Yesterday I posted the beginning of a three-part interview with pastor Michael Burchfield. It was about how he turned John Piper's Swans Are Not Silent biographies into a series of staff devotionals.
Here is the second part.
The Takeaways
Mark Struck: You mentioned that each staff member walked away after 15 devotions with a different sense of Jesus speaking to them, helping them, and sharing a common yoke that was easy and light. What happened in these devotion times?
Michael Burchfield: I knew my staff, and I thought I knew them well. But when we were done there were many “take-aways” from the devotions that I could never have planned.
Mark: Explain.
Mike: As each staff member learned from Augustine, Cowper, Spurgeon, Tyndale, Athanasius, and all the others, they began to pick one or two attributes from that hero’s life that they wanted to incorporate into their own life. It was almost like the attributes that God wanted for our lives took on flesh and blood in the actions of these saints of old.
What the staff took away corrected my own perception of the needs, hurts, and situations that I thought I knew about my staff, while revealing how they were either walking in or struggling with certain spiritual disciplines or issues. These biographies helped me, as lead pastor, and opened new windows into their lives so I could see how to help them and how we could help one another.
Mark: Do you think the staff had a new window into your life? Did they see or change some perceptions about their own senior pastor?
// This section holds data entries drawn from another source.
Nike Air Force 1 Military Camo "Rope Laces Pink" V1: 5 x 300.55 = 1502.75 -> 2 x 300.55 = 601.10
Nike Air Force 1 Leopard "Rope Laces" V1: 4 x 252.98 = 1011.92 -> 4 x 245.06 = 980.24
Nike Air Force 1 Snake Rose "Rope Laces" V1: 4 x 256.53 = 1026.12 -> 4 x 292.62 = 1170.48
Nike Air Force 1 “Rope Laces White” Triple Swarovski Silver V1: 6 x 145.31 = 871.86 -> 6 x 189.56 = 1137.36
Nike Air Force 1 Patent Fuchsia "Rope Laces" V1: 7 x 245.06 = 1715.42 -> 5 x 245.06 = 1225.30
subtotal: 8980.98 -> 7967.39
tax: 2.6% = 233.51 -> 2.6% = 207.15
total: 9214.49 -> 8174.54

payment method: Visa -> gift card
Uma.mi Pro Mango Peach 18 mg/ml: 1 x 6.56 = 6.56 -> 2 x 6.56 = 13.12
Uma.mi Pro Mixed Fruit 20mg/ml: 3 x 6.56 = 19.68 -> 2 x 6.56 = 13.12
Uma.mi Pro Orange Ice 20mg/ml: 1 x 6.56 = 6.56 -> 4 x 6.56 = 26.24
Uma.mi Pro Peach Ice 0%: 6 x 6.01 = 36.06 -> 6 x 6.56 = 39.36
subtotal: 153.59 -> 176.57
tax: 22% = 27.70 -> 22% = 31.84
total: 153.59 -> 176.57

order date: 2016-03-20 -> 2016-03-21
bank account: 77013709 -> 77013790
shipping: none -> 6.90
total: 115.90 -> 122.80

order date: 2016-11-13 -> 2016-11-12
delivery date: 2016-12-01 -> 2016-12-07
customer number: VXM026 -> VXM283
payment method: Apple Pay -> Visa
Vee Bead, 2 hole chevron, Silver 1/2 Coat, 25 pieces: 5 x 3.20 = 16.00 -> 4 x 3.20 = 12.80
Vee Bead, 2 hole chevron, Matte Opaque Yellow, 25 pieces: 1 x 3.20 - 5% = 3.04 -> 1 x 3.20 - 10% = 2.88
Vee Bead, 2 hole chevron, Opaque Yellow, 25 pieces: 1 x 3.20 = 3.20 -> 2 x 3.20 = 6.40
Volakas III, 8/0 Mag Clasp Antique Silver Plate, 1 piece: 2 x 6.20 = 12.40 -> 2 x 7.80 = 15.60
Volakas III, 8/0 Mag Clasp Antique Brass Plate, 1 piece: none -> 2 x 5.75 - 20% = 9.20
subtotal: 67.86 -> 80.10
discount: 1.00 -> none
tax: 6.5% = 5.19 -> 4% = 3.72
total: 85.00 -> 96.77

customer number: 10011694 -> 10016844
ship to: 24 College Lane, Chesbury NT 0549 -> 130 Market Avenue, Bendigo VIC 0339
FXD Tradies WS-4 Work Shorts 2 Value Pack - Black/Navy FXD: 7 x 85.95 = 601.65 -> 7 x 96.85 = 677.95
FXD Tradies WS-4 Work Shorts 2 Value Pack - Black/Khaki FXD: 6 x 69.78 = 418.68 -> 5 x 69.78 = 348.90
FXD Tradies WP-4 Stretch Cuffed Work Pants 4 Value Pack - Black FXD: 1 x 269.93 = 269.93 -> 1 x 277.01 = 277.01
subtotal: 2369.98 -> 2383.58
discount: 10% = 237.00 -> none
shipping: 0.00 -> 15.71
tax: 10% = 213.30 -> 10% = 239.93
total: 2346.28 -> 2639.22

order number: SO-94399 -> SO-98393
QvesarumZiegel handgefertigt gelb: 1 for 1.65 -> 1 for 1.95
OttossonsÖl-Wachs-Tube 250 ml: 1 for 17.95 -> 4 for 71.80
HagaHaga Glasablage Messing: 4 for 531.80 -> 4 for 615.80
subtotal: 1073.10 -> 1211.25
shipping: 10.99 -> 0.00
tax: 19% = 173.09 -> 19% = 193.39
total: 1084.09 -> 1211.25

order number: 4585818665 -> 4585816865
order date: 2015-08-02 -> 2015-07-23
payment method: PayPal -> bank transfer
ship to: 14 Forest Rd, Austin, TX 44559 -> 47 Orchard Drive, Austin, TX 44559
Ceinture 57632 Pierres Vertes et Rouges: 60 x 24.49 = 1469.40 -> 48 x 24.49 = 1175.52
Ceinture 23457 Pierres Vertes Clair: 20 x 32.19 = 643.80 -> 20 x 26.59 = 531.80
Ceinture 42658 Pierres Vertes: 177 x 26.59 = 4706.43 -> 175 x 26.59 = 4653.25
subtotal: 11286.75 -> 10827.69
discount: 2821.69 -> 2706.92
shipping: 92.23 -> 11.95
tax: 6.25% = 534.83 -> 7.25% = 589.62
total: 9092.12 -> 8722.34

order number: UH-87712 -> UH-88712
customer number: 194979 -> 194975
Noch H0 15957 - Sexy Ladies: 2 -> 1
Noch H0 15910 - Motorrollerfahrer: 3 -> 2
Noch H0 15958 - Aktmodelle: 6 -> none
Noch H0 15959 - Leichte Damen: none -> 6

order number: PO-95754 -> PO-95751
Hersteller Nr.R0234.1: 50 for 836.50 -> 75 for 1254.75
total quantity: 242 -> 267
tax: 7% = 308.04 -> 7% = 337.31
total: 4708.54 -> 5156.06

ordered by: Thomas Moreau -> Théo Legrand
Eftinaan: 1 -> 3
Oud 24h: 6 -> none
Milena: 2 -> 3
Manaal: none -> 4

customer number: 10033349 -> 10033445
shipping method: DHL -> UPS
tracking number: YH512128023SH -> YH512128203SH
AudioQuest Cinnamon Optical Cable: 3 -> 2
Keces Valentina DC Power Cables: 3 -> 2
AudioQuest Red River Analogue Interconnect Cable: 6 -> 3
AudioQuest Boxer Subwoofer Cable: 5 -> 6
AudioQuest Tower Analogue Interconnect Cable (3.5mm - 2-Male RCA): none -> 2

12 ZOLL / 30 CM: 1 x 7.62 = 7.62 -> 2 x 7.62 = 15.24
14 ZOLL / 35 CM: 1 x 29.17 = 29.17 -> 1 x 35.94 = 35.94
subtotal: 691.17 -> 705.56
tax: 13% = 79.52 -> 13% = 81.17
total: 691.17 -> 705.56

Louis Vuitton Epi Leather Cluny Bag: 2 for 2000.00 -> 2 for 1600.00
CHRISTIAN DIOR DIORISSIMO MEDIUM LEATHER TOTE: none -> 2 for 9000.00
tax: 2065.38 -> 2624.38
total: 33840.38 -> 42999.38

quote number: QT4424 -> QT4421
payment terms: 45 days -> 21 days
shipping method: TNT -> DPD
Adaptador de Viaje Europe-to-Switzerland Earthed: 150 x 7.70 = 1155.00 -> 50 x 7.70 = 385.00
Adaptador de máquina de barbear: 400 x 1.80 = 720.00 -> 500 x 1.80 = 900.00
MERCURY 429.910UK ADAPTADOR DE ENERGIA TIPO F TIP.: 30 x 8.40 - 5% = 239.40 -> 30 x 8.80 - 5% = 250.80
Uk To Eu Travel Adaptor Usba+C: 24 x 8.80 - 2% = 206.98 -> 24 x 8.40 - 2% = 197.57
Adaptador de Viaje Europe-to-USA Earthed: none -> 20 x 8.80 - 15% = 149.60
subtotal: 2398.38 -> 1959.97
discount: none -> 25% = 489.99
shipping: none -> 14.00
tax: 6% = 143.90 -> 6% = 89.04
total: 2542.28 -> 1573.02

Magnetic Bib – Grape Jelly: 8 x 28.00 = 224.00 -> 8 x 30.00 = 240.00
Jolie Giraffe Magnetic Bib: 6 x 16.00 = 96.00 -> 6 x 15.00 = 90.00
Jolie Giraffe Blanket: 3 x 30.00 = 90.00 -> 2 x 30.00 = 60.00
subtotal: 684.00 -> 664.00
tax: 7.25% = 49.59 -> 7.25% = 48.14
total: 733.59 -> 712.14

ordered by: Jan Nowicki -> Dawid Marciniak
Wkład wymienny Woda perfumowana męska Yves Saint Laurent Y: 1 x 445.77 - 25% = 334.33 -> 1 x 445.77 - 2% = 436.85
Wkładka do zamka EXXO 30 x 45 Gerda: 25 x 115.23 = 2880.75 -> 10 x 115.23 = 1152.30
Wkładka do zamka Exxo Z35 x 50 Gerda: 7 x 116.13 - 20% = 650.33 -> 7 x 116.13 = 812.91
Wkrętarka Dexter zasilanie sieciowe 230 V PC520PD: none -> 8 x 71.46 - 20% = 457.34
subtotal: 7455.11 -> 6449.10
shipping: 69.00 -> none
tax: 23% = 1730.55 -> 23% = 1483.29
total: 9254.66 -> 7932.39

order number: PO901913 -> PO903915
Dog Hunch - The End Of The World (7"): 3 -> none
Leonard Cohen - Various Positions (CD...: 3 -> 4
Mike: Yes, I think they did. Many of the biographies allowed me, for example, to confess some character flaw or struggle, and this made us a stronger team. It is not just the senior man who confessed. We all learned how to confess our needs and ask for help to grow. That really changed and encouraged our staff.
Mark: So, now you have all these opened windows. It would have been easy to sit around and just realize that we are flawed from sin and continue in ministry with all our flaws as an excuse. How did you move from excuses to change?
Mike: You have hit the main change right on the nail head! Instead of a pity party for our issues and flaws we chose a path that made a real difference in the staff and in the church.
First, we understood—from God and Scripture—that we are broken vessels in which God has invested himself. He wants these broken vessels and dry bones; and he wants to correct our issues, fix our cracks and put new flesh on the problems.
Secondly, each staff member realized the deep, precious value of our own devotional time—whether we carve out time at home or here in the study. The church body sees us carve out time with God and they see God forming “new flesh” on these dry bones, and that encourages the whole church. It does change the church!